And suddenly Simon had a strange idea.

In the leper camp, Ralph saw to the wounded Quivil. The man was shaken, but his injuries from the stoning were mending nicely, and Ralph was confident that he would be up and about, perfectly well, within a few days. Getting up from the leper’s bedside, he forced his fists into the small of his back and stretched. He was finding that seeing to the needs of his inmates was becoming painful. It was easy to see why those of his colleagues who spent their days tending to the sick were prone to aches and pains in their backs, he felt. It came from constantly bending over their charges.

Edmund Quivil was snoring peacefully enough, and Ralph could hear the church bells tolling from the other side of the town. He moved to the door and wrapped his robe about him more tightly as he saw how cold it was. Shivering, he threw more logs on the fire before pulling the thick curtain over the doorway and walking quickly to the chapel.

Inside he found a couple of the more devout lepers waiting, and with them he went through the mass. There was always so much to be done, but this was the office he most enjoyed. The candles flickered as they cast their soft light, glinting on metal and paintwork, reminding him of his duties: to tend to those souls whom most had already assumed to be consigned to damnation.

It was with a light heart that he left the little chapel. He was always more contented leaving than going in; the small chamber was filled with the love of God. Its pictures of Christ and His mother seemed almost to glow with adoration. The very walls were constructed of kindness and generosity.

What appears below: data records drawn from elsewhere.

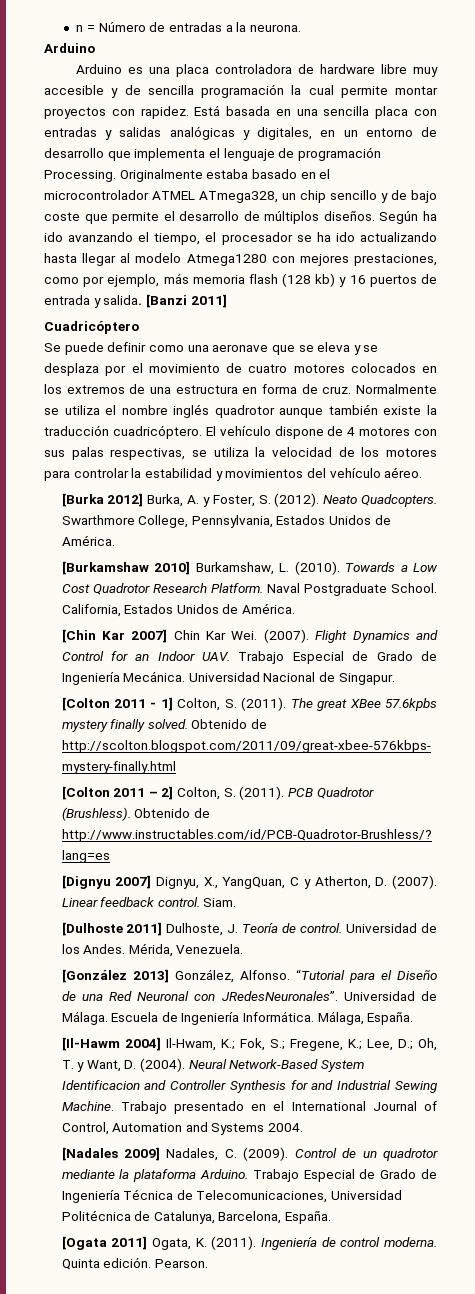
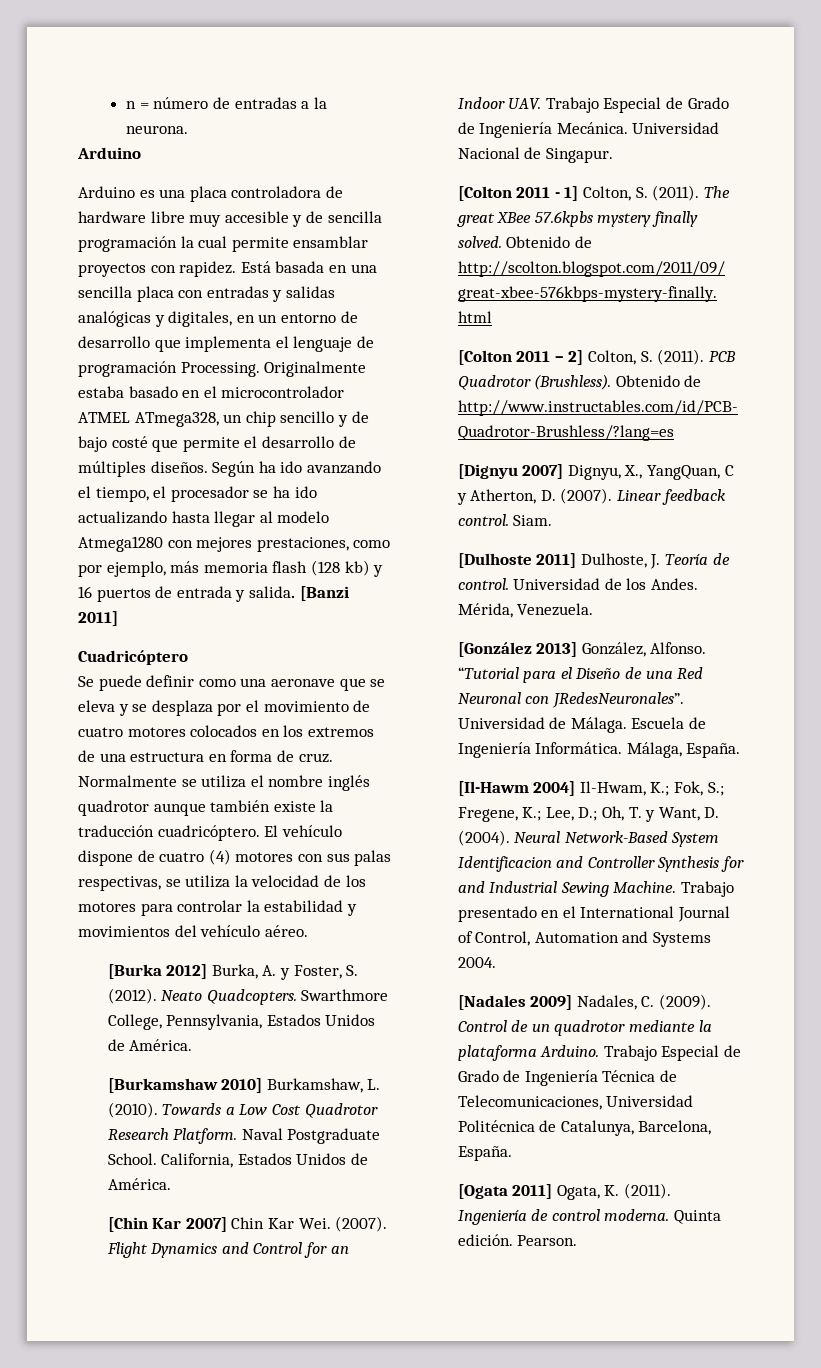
- n = Número de entradas a la neurona.
+ n = número de entradas a la neurona.
- Arduino es una placa controladora de hardware libre muy accesible y de sencilla programación la cual permite montar proyectos con rapidez.
+ Arduino es una placa controladora de hardware libre muy accesible y de sencilla programación la cual permite ensamblar proyectos con rapidez.
- Originalmente estaba basado en el microcontrolador ATMEL ATmega328, un chip sencillo y de bajo coste que permite el desarrollo de múltiplos diseños.
+ Originalmente estaba basado en el microcontrolador ATMEL ATmega328, un chip sencillo y de bajo costé que permite el desarrollo de múltiples diseños.
- El vehículo dispone de 4 motores con sus palas respectivas, se utiliza la velocidad de los motores para controlar la estabilidad y movimientos del vehículo aéreo.
+ El vehículo dispone de cuatro (4) motores con sus palas respectivas, se utiliza la velocidad de los motores para controlar la estabilidad y movimientos del vehículo aéreo.

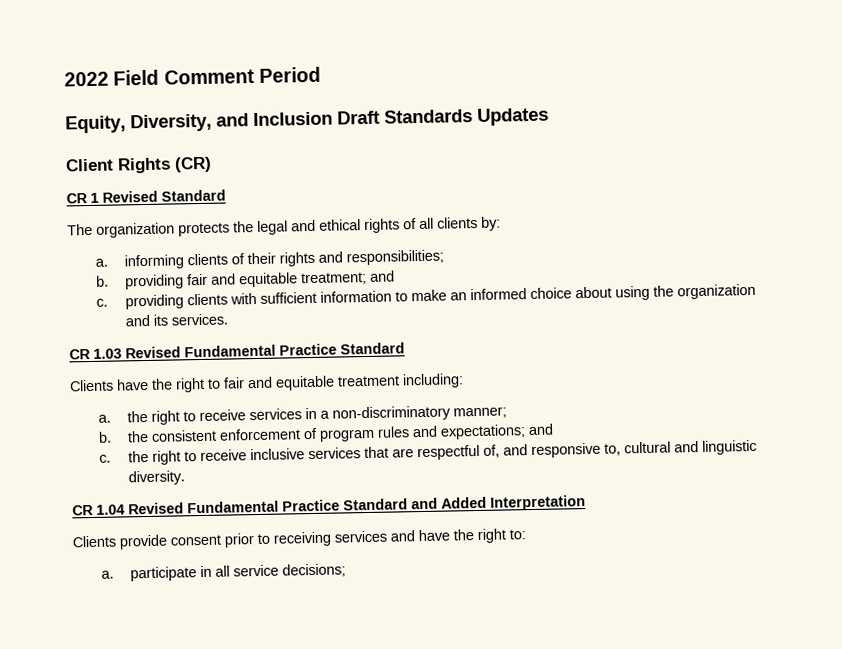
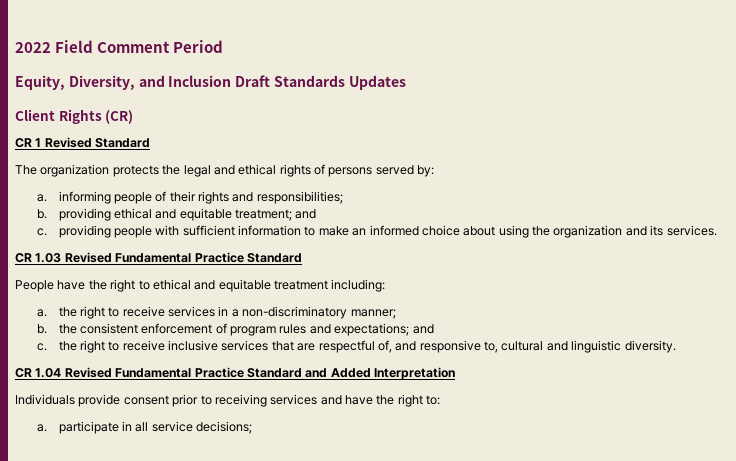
- The organization protects the legal and ethical rights of all clients by:
+ The organization protects the legal and ethical rights of persons served by:
- a. informing clients of their rights and responsibilities;
+ a. informing people of their rights and responsibilities;
- b. providing fair and equitable treatment; and
+ b. providing ethical and equitable treatment; and
- c. providing clients with sufficient information to make an informed choice about using the organization and its services.
+ c. providing people with sufficient information to make an informed choice about using the organization and its services.
- Clients have the right to fair and equitable treatment including:
+ People have the right to ethical and equitable treatment including:
- Clients provide consent prior to receiving services and have the right to:
+ Individuals provide consent prior to receiving services and have the right to:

Its atmosphere of incense and dirty clothing was to Ralph the very essence of worship, for the two smells demonstrated the love of man for God, and Christ’s love of the sick and the dying. There couldn’t be a better place to worship God, he felt, than from inside the chapel of a lazar house.

The ground crunched underfoot. Since he had walked inside the chapel, the frost had dusted the grass, and he inhaled the crisp air with satisfaction. It tasted clean in his mouth, like a fresh mountain spring. Outside his own door, he snuffed the air happily and sighed with pleasure.

He knew many of his friends and fellow-brothers thought he was insane to want to look after the lepers; that was partly why he was here, because at the election for the post there was no one else who wanted the job. But Ralph was convinced it was the best way for him to serve God. This was surely the best way too to save souls, and that was the sacred duty of all who wore the tonsure. They were God’s own army, whose only task was to save mankind in the eternal battle.

Something caught his attention, but he was only aware of it as a niggling irritation at first, something which interrupted the flow of his thoughts. It was like a piece of carpentry where the workman has been forced to leave off his task when he has all but finished. The last little unfinished part is an annoyance. This was similar; it was a tiny part of his normal scenery that was wrong. He looked over the whole encampment, but nothing appeared out of place. Toward the town he could see nothing wrong-until he realized that there was a glow, just over the brow of the hill, where he had never seen one before. It appeared to waver in the night air, and the sight made him frown.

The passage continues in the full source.